◆ PROBLEM DESCRIPTION:
The following data has a line with "2024-08-11 15:27:57: 110 -> none" and a line with "2024-08-11 15:28:14: none -> 108". Write out exactly those lines and all the lines between them.

◆ DATA FOR THIS TASK:
*** Begin section ***

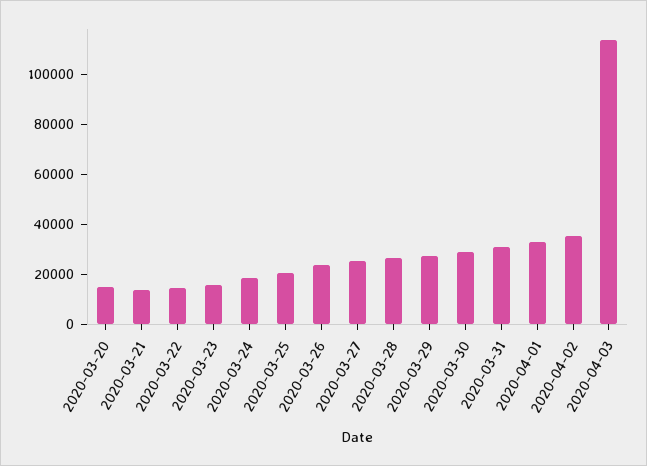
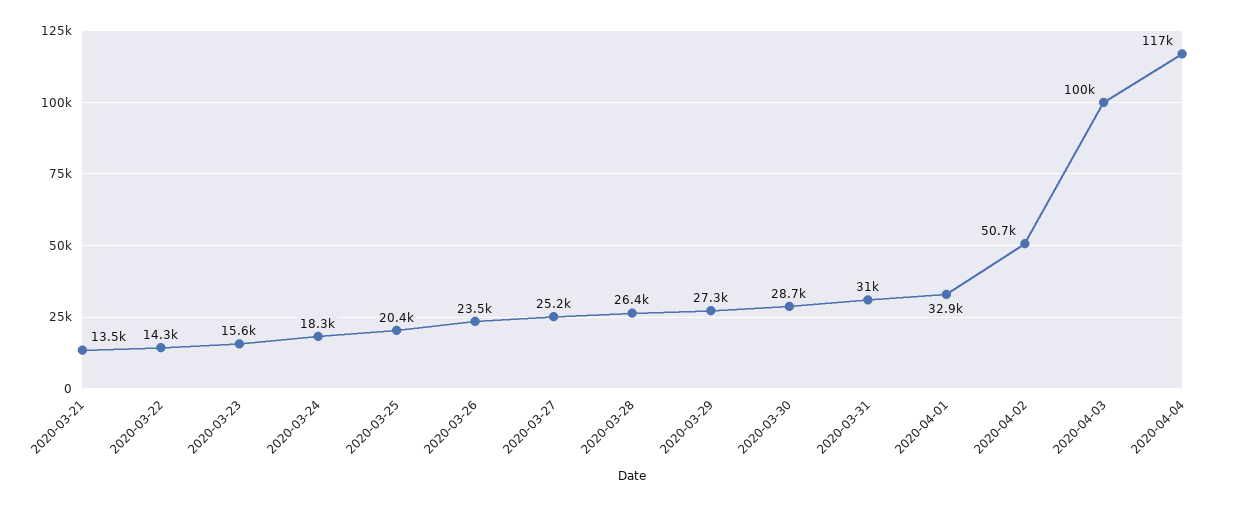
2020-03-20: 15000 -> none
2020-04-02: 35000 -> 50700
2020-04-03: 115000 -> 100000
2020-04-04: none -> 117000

*** End section ***
*** Begin section ***

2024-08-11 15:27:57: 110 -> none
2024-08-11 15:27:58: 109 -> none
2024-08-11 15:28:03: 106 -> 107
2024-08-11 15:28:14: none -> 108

*** End section ***

◆ EXPECTED ANSWER:
2024-08-11 15:27:57: 110 -> none
2024-08-11 15:27:58: 109 -> none
2024-08-11 15:28:03: 106 -> 107
2024-08-11 15:28:14: none -> 108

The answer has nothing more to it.